From Swig Day to Wow Wow Sauce
Via Samosa Chaat, St David, Welshcakes, The Mabinogion & a Cabinet of Taste
Dearest Gentle Reader,
I hope I find you all well as you can be. This is a strange time of year and I have found myself without motivation or excitement in the kitchen. I am still cooking as my budget doesn’t run to daily takeaways but I am mostly making simple things or things I have made for so many years that they require little thought and even less effort. I have tray roasted a lot of vegetables and made leftovers meals. I’m still enjoying eating very much and I have tried two new takeaways to great effect and developed a ridiculous lifelong love for Samosa Chaat which is exciting in flavour, texture and colour, a fabulous find in one dish.

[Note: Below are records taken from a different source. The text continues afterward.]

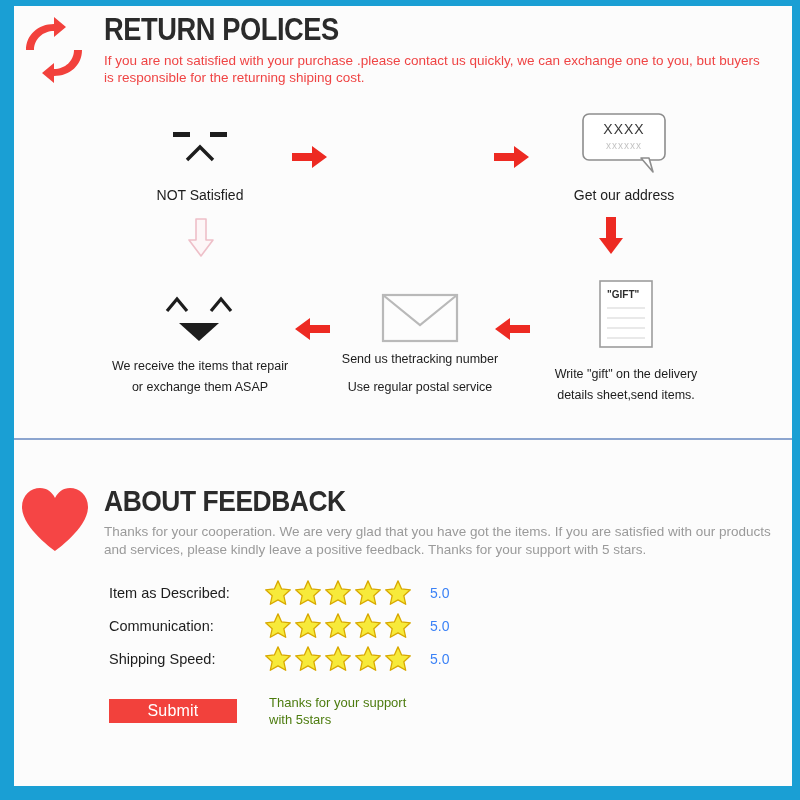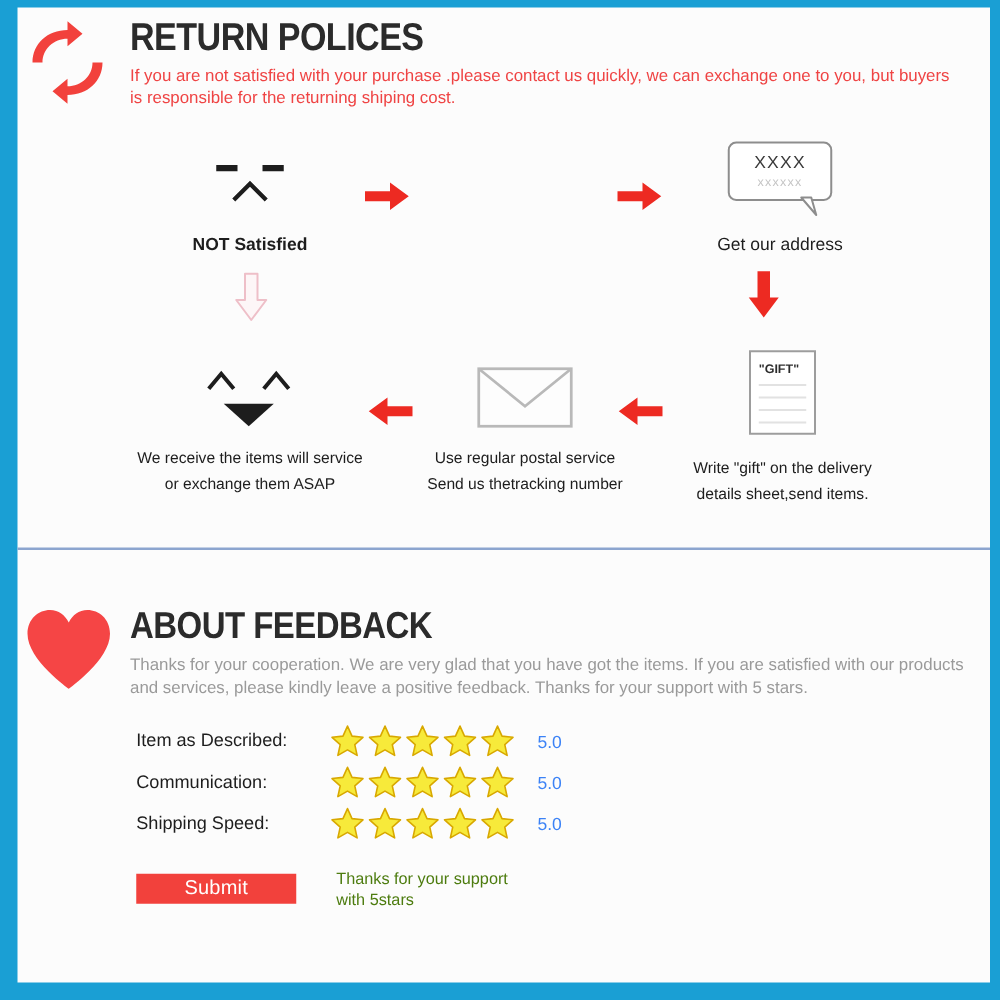--- a/index.html
+++ b/index.html
@@ -86,21 +86,21 @@
   }
   .cap-sm {
     font-size: 12.5px;
     color: #1d1d1d;
     line-height: 19px;
     margin-top: 9px;
     white-space: nowrap;
   }
 
   
-  .c-not   { left: 108px; top: 10px;  width: 156px; font-weight: bold; }
+  .c-not   { left: 108px; top: 10px;  width: 156px; }
   .c-call  { left: 324px; top: 10px;  width: 156px; }
   .c-addr  { left: 530px; top: 2px;   width: 160px; }
   
   .a-r1    { left: 276px; top: 36px; }
   .a-r2    { left: 478px; top: 36px; }
   
   .a-down-pink  { left: 172px; top: 110px; }
   .a-down-red   { left: 582px; top: 108px; }
   
   .c-recv  { left: 78px;  top: 180px; width: 216px; }
@@ -277,33 +277,33 @@
         </div>
 
         <div class="cell c-recv">
           <div class="art">
             <svg viewBox="0 0 110 56" width="110" height="56">
               <path d="M22 22 L32 10 L42 22" fill="none" stroke="#1d1d1d" stroke-width="3.2"></path>
               <path d="M66 22 L76 10 L86 22" fill="none" stroke="#1d1d1d" stroke-width="3.2"></path>
               <path d="M34 34 L74 34 L54 52 Z" fill="#1d1d1d"></path>
             </svg>
           </div>
-          <div class="cap-sm">We receive the items will service</div>
+          <div class="cap-sm">We receive the items that repair</div>
           <div class="cap-sm" style="margin-top:2px">or exchange them ASAP</div>
         </div>
 
         <div class="cell c-post">
           <div class="art">
             <svg viewBox="0 0 90 60" width="90" height="60">
               <rect x="8" y="8" width="74" height="46" fill="#fdfdfd" stroke="#b9b9b9" stroke-width="2.2"></rect>
               <path d="M8 8 L45 38 L82 8" fill="none" stroke="#b9b9b9" stroke-width="2.2"></path>
             </svg>
           </div>
+          <div class="cap-sm" style="margin-top:2px">Send us thetracking number</div>
           <div class="cap-sm">Use regular postal service</div>
-          <div class="cap-sm" style="margin-top:2px">Send us thetracking number</div>
         </div>
 
         <div class="cell c-gift">
           <div class="art" style="height:78px">
             <svg viewBox="0 0 90 78" width="90" height="78">
               <rect x="19" y="3" width="52" height="66" fill="#ffffff" stroke="#9d9d9d" stroke-width="1.6"></rect>
               <text x="26" y="20" font-family="'Liberation Sans',sans-serif" font-size="10" font-weight="bold" fill="#2c2c2c">"GIFT"</text>
               <g stroke="#e2e2e2" stroke-width="1.5">
                 <line x1="26" y1="30" x2="64" y2="30"></line>
                 <line x1="26" y1="40" x2="64" y2="40"></line>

I still love reading about food, food history and food folklore and if I’m honest this has happened before. I think it’s a seasonal thing. When new items for Spring start appearing I’ll fall in love with cooking again. In the meantime I will manage with pasta with simple sauces, baked beans & cheese on toast and the occasional order from our local Nepalese restaurant. No-one can be sad when they have momos.
It’s still an exciting time for folklore as it is St David’s Day on Wednesday 1 March. The patron saint of Wales who is well known for his miracles, St David has a birthday somewhere between the 5th and 6th century. He’s an interesting saint to talk about in a newsletter which is mostly about food as he was an ascetic and only ate bread and drank water. He founded his own monastery and one of the miracles was surviving being poisoned by some of his own monks who were sick of this dull diet plus hard labour.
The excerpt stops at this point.